Assessing Bayesian Nonparametric Log-Linear Models: an application to Disclosure Risk estimation
Cinzia Carota, Maurizio Filippone, Silvia Polettini

TL;DR
This paper introduces a Bayesian nonparametric approach using Dirichlet process random effects for log-linear models to improve disclosure risk estimation, effectively reducing model complexity and bias in sparse contingency tables.
Contribution
The paper proposes a two-stage Bayesian model selection method combining search and Bayesian information criteria for nonparametric log-linear models, enhancing disclosure risk estimation accuracy.
Findings
Models with good performance have simple fixed effects structures.
The method is robust against selection-induced bias.
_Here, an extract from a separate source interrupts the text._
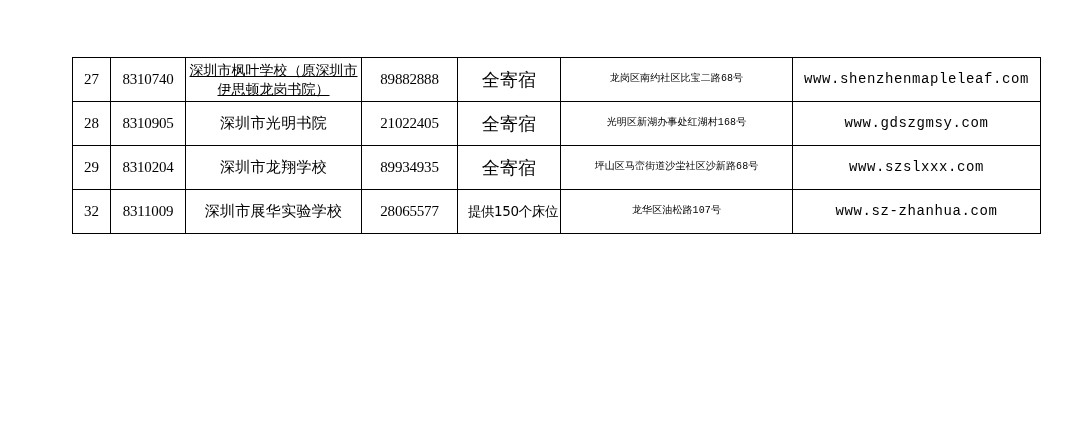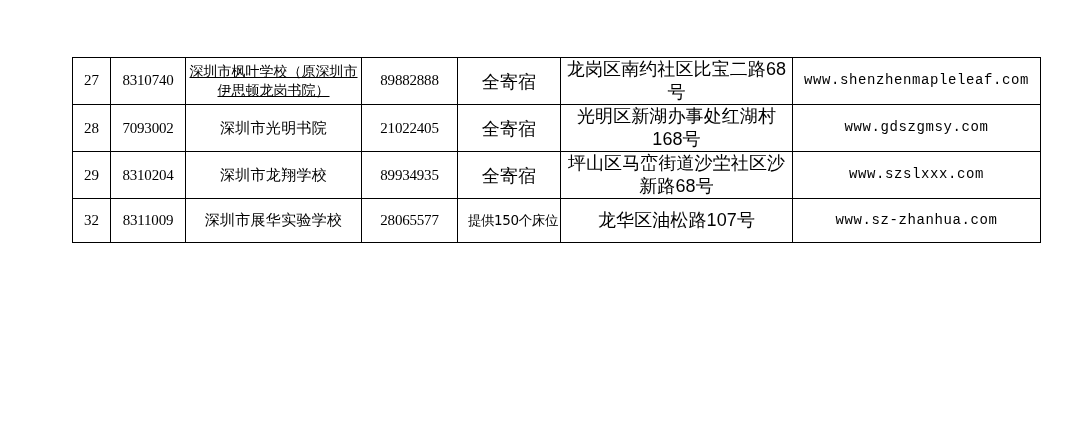"龙岗区南约社区比宝二路68号" td.cell-addr { font-family: Liberation Sans, sans-serif -> Liberation Mono, monospace; font-size: 18px -> 10px }
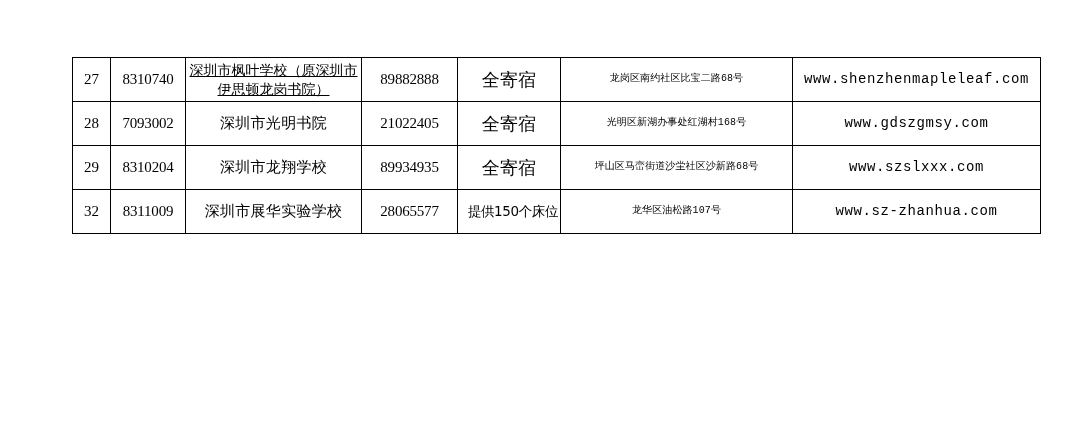"7093002" td.cell-code { text: 7093002 -> 8310905 }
It simplifies model selection in large, sparse tables.
Abstract
We present a method for identification of models with good predictive performances in the family of Bayesian log-linear mixed models with Dirichlet process random effects. Such a problem arises in many different applications; here we consider it in the context of disclosure risk estimation, an increasingly relevant issue raised by the increasing demand for data collected under a pledge of confidentiality. Two different criteria are proposed and jointly used via a two-stage selection procedure, in a M-open view. The first stage is devoted to identifying a path of search; then, at the second, a small number of nonparametric models is evaluated through an application-specific score based Bayesian information criterion. We test our method on a variety of contingency tables based on microdata samples from the US Census Bureau and the Italian National Security Administration, treated here as…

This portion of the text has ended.